### What you should do
Looking at the entries, say how many lines contain the string "padding". Offer nothing besides the number.

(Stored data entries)

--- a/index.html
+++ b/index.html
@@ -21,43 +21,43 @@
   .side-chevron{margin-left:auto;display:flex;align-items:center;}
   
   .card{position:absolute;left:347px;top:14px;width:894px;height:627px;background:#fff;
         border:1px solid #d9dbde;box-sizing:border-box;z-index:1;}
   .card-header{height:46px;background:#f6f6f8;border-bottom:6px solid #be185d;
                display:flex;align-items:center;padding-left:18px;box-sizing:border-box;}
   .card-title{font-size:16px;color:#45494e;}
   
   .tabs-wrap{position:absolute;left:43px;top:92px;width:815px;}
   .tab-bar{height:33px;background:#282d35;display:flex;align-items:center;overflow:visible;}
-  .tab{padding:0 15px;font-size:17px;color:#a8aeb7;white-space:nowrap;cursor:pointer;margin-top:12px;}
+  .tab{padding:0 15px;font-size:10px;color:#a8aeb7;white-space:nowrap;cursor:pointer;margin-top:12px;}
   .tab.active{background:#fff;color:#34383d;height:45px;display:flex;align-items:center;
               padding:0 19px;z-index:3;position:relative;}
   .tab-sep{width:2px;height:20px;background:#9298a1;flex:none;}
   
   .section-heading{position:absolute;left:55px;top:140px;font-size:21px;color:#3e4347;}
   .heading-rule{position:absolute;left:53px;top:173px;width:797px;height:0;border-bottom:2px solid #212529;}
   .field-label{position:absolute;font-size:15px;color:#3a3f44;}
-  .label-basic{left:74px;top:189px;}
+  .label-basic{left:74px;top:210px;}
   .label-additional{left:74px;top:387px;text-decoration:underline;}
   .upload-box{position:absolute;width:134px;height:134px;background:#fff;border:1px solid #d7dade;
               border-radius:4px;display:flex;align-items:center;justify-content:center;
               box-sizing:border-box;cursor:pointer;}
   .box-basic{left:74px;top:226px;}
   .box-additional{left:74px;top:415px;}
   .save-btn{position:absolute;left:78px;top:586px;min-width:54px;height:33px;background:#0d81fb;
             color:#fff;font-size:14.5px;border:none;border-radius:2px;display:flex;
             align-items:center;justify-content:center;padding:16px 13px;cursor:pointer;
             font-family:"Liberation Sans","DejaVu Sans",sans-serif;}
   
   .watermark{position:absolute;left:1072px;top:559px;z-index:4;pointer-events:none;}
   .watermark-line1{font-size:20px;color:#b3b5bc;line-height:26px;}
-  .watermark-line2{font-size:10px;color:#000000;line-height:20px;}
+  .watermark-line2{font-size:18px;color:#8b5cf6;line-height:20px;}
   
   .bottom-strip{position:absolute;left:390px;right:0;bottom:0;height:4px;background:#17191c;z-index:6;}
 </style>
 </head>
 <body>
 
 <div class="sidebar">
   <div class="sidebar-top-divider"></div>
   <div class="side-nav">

### Answer to this task
5